#### INPUT MATERIAL

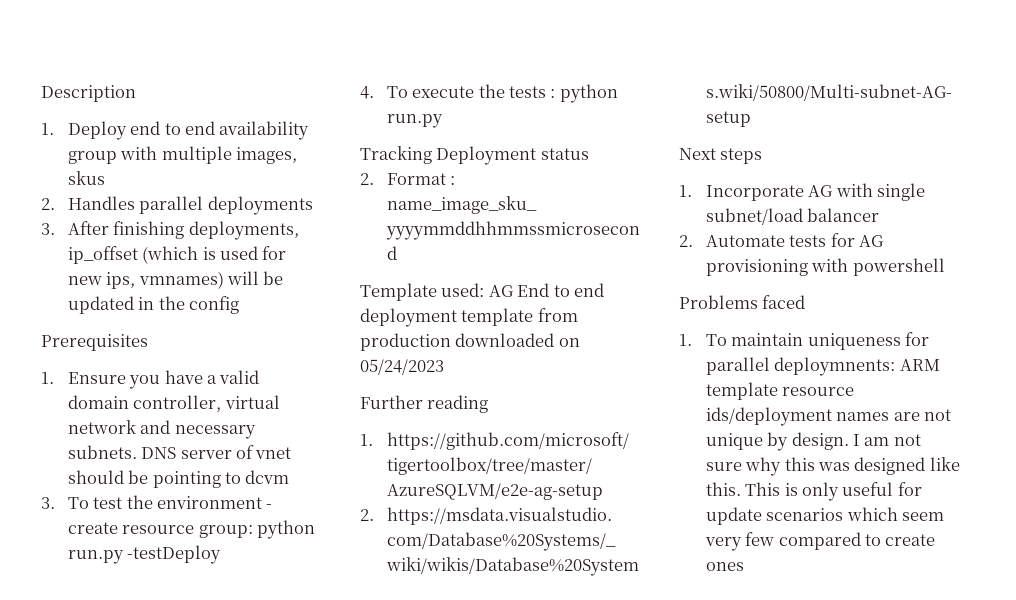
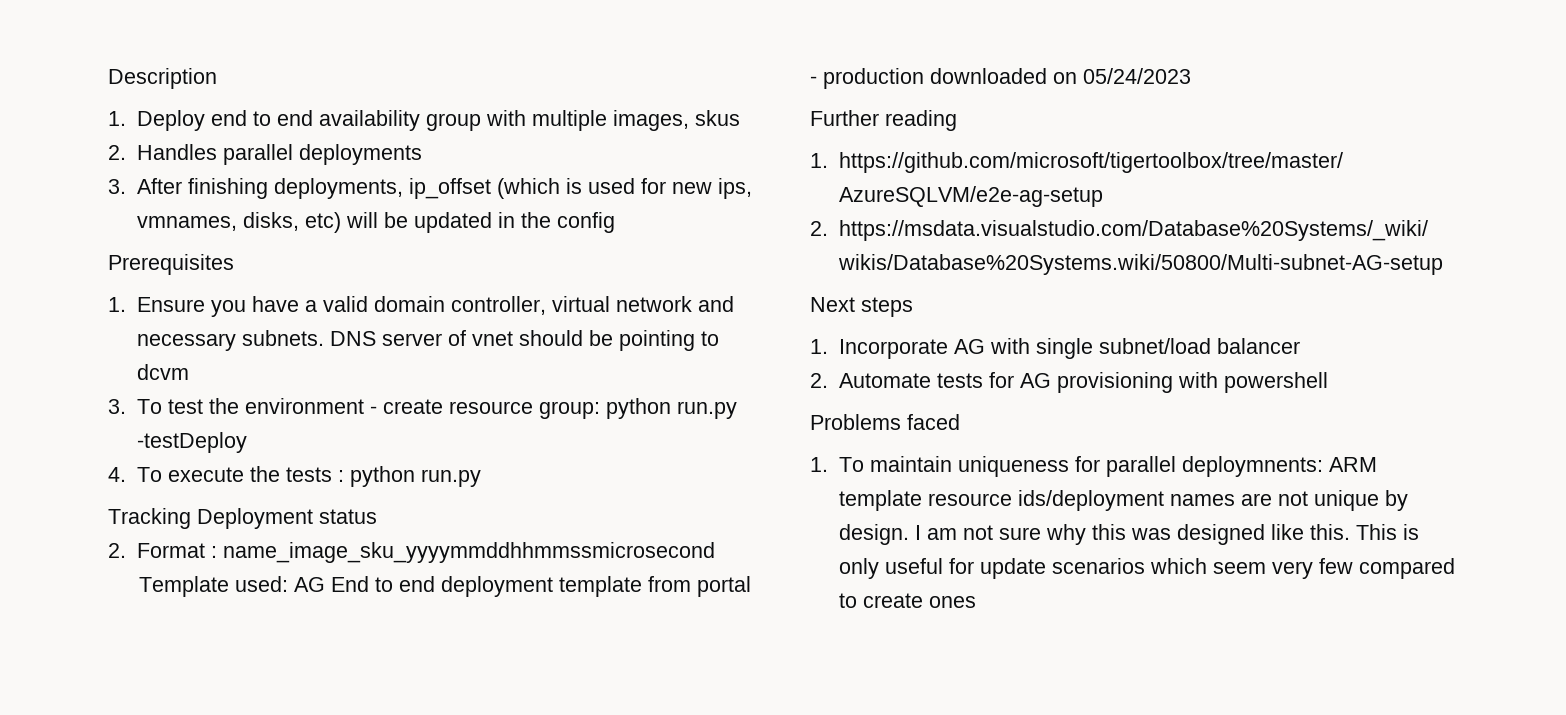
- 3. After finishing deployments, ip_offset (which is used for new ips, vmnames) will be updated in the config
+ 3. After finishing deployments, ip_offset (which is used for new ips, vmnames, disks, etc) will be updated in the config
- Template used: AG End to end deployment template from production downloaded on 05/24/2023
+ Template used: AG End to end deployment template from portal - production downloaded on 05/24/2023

########
#### INPUT MATERIAL

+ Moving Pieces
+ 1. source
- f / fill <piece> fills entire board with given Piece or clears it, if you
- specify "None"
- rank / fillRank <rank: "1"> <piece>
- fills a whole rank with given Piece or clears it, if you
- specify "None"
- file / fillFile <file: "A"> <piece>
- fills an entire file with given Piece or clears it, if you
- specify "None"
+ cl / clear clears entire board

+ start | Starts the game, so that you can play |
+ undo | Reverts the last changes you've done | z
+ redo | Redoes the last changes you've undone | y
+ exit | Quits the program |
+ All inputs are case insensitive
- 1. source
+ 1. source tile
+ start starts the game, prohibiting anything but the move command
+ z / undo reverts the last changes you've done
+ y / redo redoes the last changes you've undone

########
#### INPUT MATERIAL

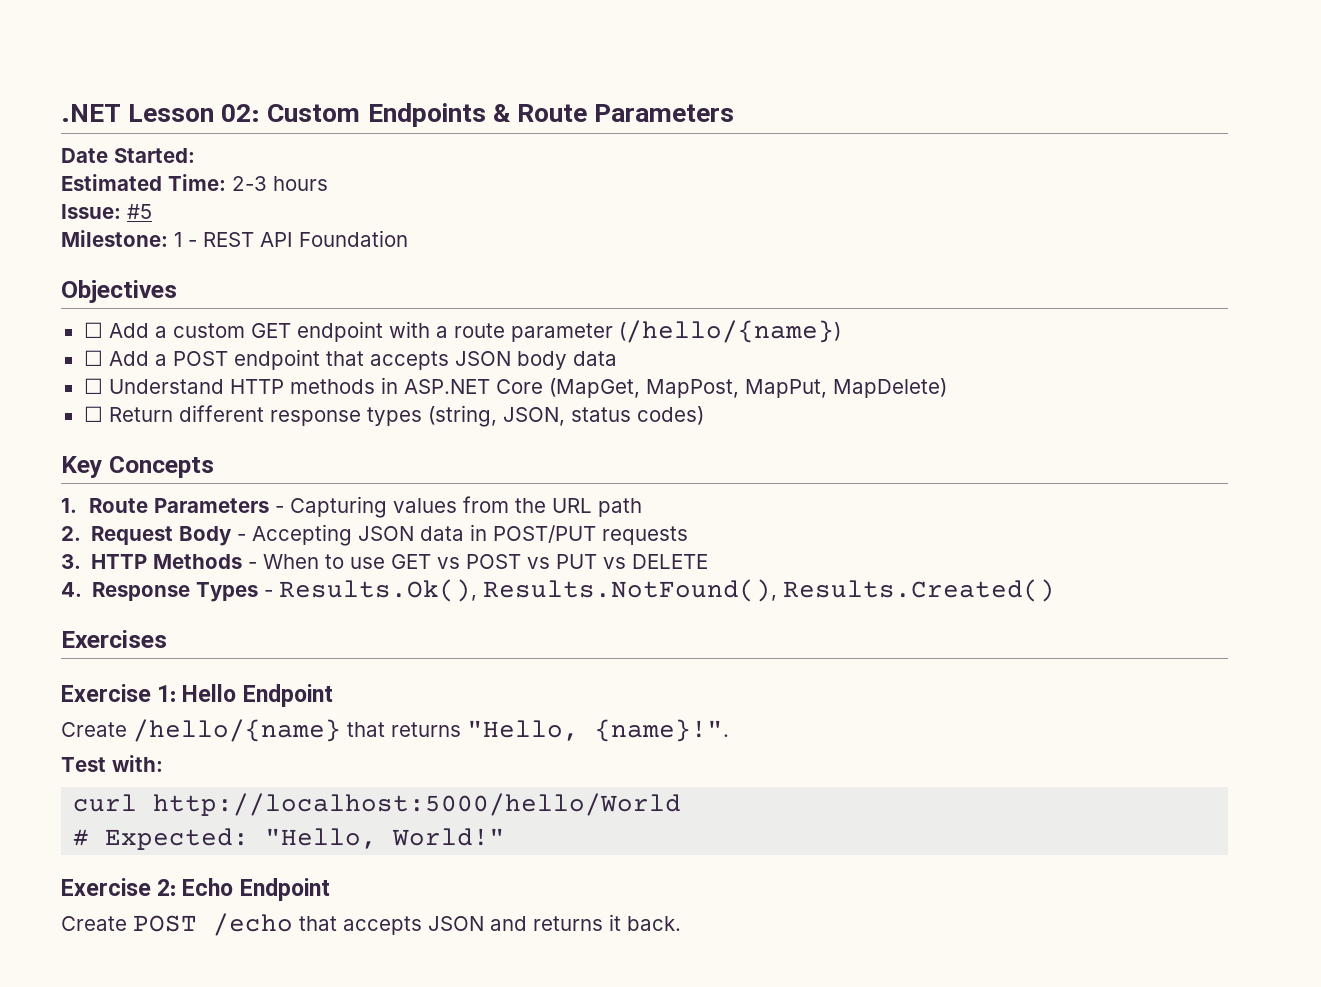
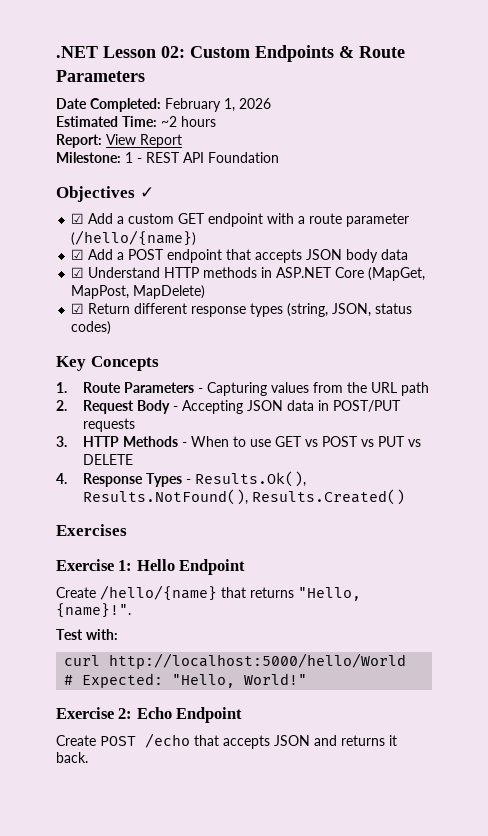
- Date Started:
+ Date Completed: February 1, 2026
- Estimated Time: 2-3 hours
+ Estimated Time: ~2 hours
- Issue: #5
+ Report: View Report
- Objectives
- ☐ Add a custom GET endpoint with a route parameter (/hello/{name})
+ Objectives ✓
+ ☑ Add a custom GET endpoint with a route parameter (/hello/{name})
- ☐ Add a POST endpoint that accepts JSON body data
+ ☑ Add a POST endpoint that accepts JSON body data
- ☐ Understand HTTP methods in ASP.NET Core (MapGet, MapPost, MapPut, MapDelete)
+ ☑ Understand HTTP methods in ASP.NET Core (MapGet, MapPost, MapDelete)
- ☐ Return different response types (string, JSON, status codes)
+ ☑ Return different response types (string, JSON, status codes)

########

Give again exactly, and only, the lines above starting at the one with "you've done | z" and ending at the one with "redo redoes the last changes you've undone".

SOLUTION TO THIS TASK:
+ undo | Reverts the last changes you've done | z
+ redo | Redoes the last changes you've undone | y
+ exit | Quits the program |
+ All inputs are case insensitive
- 1. source
+ 1. source tile
+ start starts the game, prohibiting anything but the move command
+ z / undo reverts the last changes you've done
+ y / redo redoes the last changes you've undone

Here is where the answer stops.